⟨
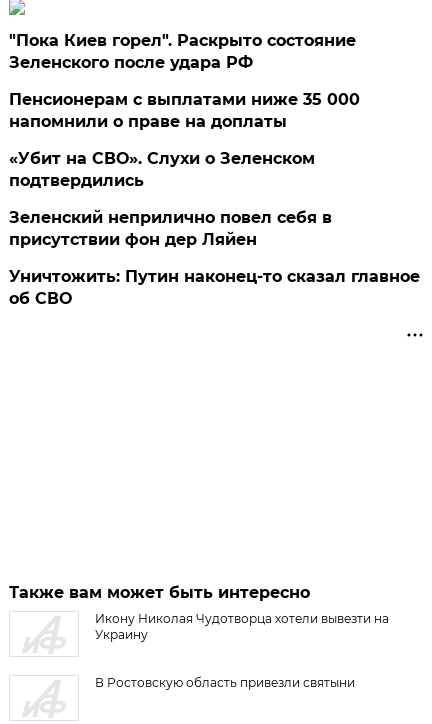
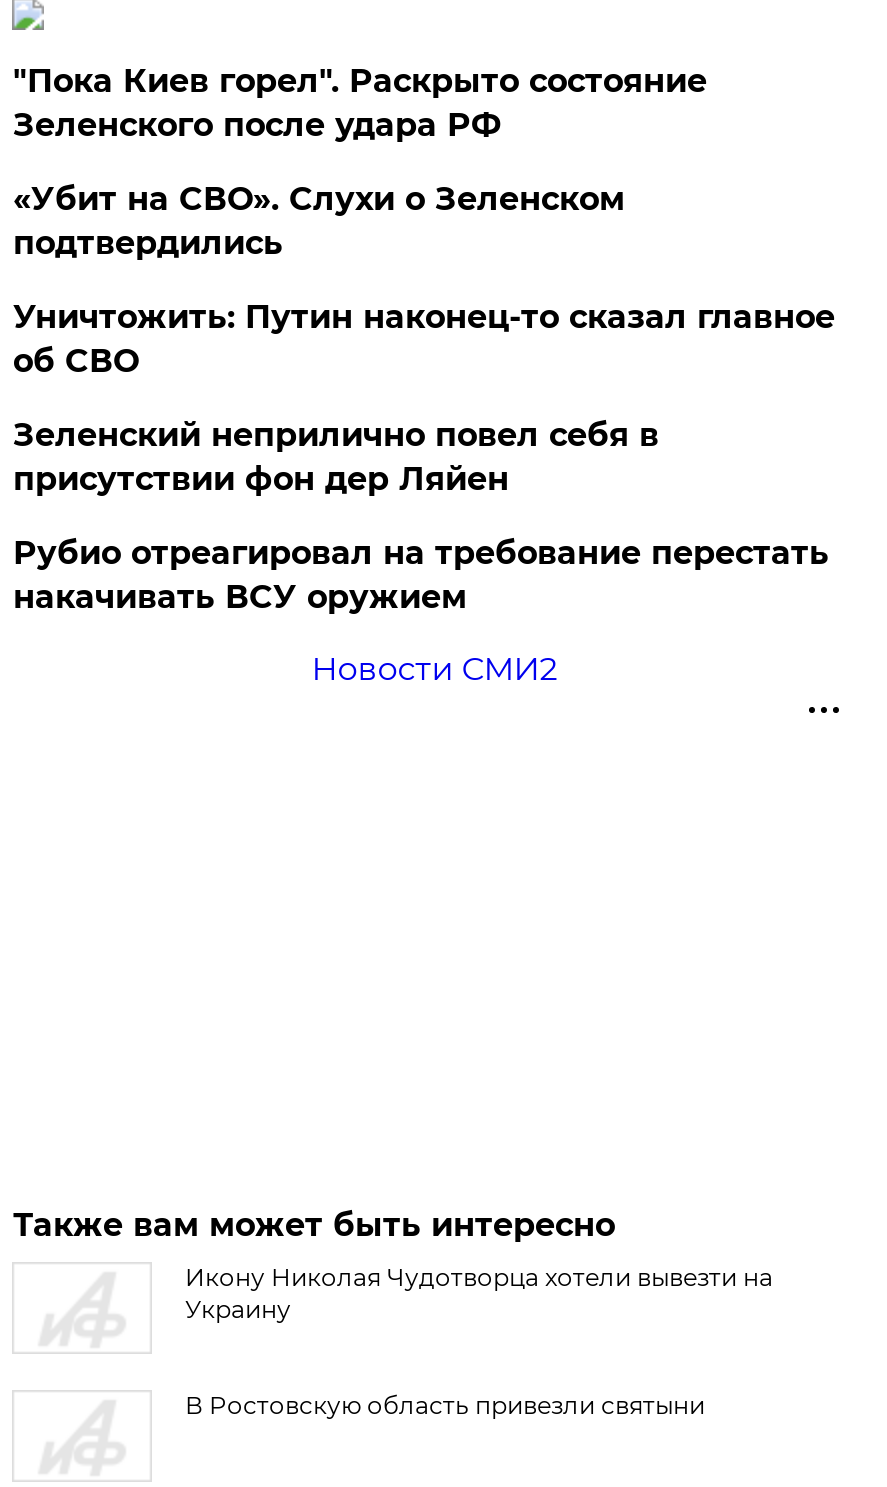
- Пенсионерам с выплатами ниже 35 000
- напомнили о праве на доплаты

moved up: «Убит на СВО». Слухи о Зеленском | подтвердились

+ Рубио отреагировал на требование перестать
+ накачивать ВСУ оружием
+ Новости СМИ2

moved up: Уничтожить: Путин наконец-то сказал главное | об СВО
⟩
> [ASSIGNED TASK] Please print each record above again exactly, but omit any pictures.

> [EXPECTED OUTPUT]
- Пенсионерам с выплатами ниже 35 000
- напомнили о праве на доплаты

moved up: «Убит на СВО». Слухи о Зеленском | подтвердились

+ Рубио отреагировал на требование перестать
+ накачивать ВСУ оружием
+ Новости СМИ2

moved up: Уничтожить: Путин наконец-то сказал главное | об СВО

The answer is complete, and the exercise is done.